Côte d’Ivoire : la position ambiguë du PDCI sur la réforme de la commission électorale
Quelle est précisément la position du Parti démocratique de Côte d’Ivoire (PDCI d’Henri Konan Bédié) sur la Commission électorale indépendante (CEI) dont la réforme est réclamée par l’opposition et une partie de la société civile ? En deux jours, Jean-Louis Billon, porte-parole adjoint du parti et proche de Bédié est revenu sur des déclarations qui lui ont été attribuées, ce qui laisse transparaître la gêne de son parti sur la question.
Officiellement, il n’a rien démenti. Seulement, sa courte interview publiée dans Le Nouveau Réveil (proche du PDCI) a tout l’air d’un auto-recadrage. De fait, mercredi, dans une dépêche de l’Agence France presse (AFP), Jean-Louis Billon réclamait une réforme de la CEI, expliquant que celle-ci « répondait à l’époque à une réalité qui était celle de la crise ivoirienne, ce n’est plus la même aujourd’hui, il faut coller à la réalité du moment ».
Pour l’ancien ministre du Commerce, qui ne cache plus son ambition présidentielle et qui est partisan de la rupture de son parti avec le Rassemblement des républicains (RDR, d’Alassane Ouattara), « une CEI crédible et légitime est nécessaire pour crédibiliser les élections en 2020. Il faut la faire évoluer, on ne peut arriver en 2020 avec la même commission qu’on avait en 2010″.
Dans sa brève interview accordée au Nouveau Réveil, il a précisé sa pensée. « Je veux dire que ce que le PDCI-RDA réclame, suite au séminaire de Bingerville, c’est un redécoupage électoral. Ce redécoupage électoral, on le souhaite avant les prochaines municipales et régionales. Et j’ai ajouté qu’il y va de la crédibilité de la Commission électorale indépendante. C’est elle qui doit proposer ce découpage électoral, pour coller aux réalités régionales et municipales ».
Le PDCI réclame une réforme de la CEI, mais…
Ici, l’emploi des expressions « Je veux dire que » et « J’ai ajouté que » dénotent d’une volonté d’explication de l’interview qu’il avait accordée à l’AFP, et qui n’avait suscité qu’un démenti officieux de ses proches. À la lecture de sa dernière sortie, Billon est favorable au redécoupage électoral, réclamé depuis des années par le PDCI, mais reste silencieux sur la réforme de la CEI. Quelle est finalement la position de son parti, sur la question ?

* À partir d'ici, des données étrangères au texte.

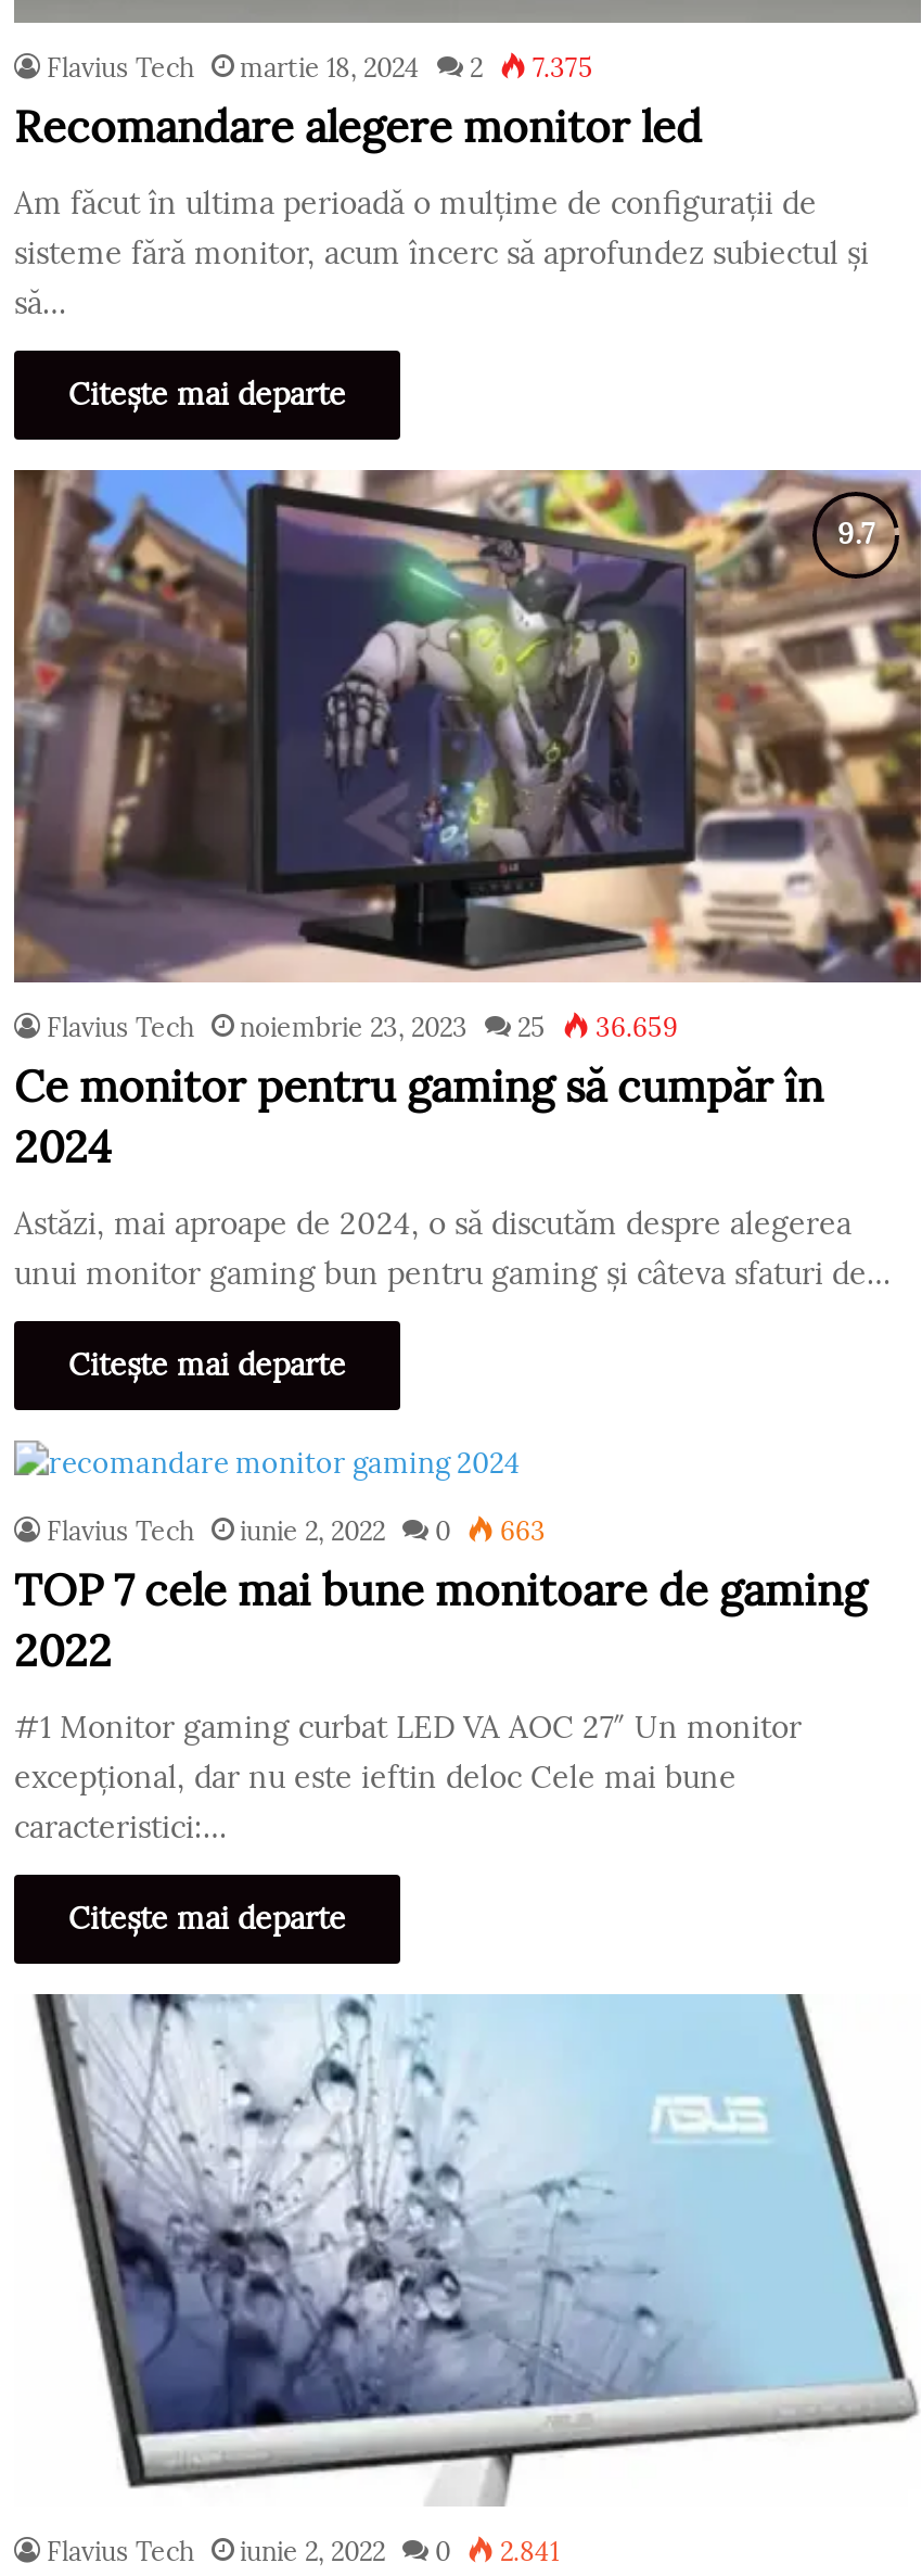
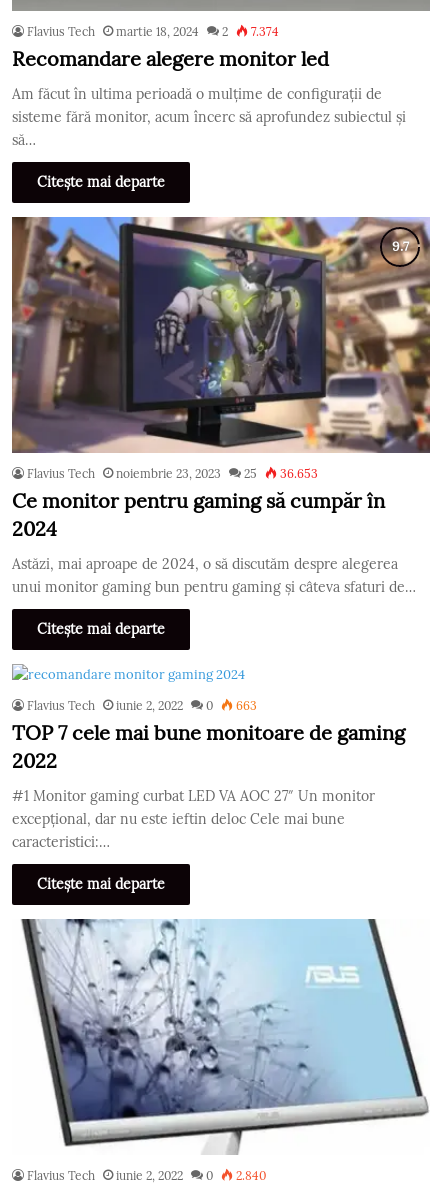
[47,52,593,84] Flavius Tech martie 18, 2024 2 7.375 -> [27,24,279,39] Flavius Tech martie 18, 2024 2 7.374
[47,1011,678,1043] Flavius Tech noiembrie 23, 2023 25 36.659 -> [27,466,318,481] Flavius Tech noiembrie 23, 2023 25 36.653
[47,2534,559,2567] Flavius Tech iunie 2, 2022 0 2.841 -> [27,1168,266,1183] Flavius Tech iunie 2, 2022 0 2.840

Pour le savoir, il faut remonter au 11 janvier 2018. Nous sommes à Daoukro, village natal de Bédié. Ce jour-là, le patron du PDCI reçoit son « gouvernement » au grand complet. Le communiqué, alors occulté par une polémique née d’un conflit entre Maurice Kakou Guikahué, coordonnateur dudit secrétariat, et le ministre Kobenan Kouassi Adjoumani, porte-parole en chef du parti, est on ne peut plus clair. « Concernant les élections, toutes les zones (du PDCI) ont recommandé la réforme de la CEI, la reprise du découpage électoral et la révision de la liste électorale », lit-on dans ce document publié dans la presse proche du vieux parti, le lendemain.
Le parti devra sans doute prendre le risque de créer une crise institutionnelle
En clair, depuis janvier, le PDCI réclame officiellement, mais timidement, une réforme de la CEI et reprend ainsi l’une des principales revendications de l’opposition. Si Billon s’est corrigé sur la question de la réforme de la CEI (sans y renoncer), certainement sur pression des plus hauts responsables de son parti, c’est bien parce que le PDCI ne veut pas susciter le courroux d’Alassane Ouattara, à deux semaines de la première session du Sénat. La présidence de ce dernier devrait revenir à Jeannot Ahoussou-Kouadio, cadre du PDCI, à la fois proche de Ouattara et de Bédié, alors que la nouvelle institution sera dominée par des sénateurs proches du chef de l’État (qui en nommera trente-trois, sur les quatre-vingt-dix-neuf).
Par ailleurs, Youssouf Bakayoko, le président de la CEI dont le mandat de six ans non renouvelable est arrivé à échéance depuis deux ans selon ses détracteurs (lui estime qu’il reste légitime jusqu’en 2020), est issu du PDCI. Pour ce parti membre de la mouvance présidentielle du Rassemblement des houphouétistes pour la démocratie et la paix (RHDP), l’équation reste entière : comment pouvoir réclamer, un peu plus fermement, une réforme de la CEI, sans oser demander la démission de Bakayoko en qui Bédié n’a plus confiance depuis plusieurs années, encore moins lui retirer son mandat ?
Le parti devra sans doute trancher avant les prochaines élections municipales et régionales, dont la date n’est toujours pas connue. Et prendre le risque de créer une crise institutionnelle.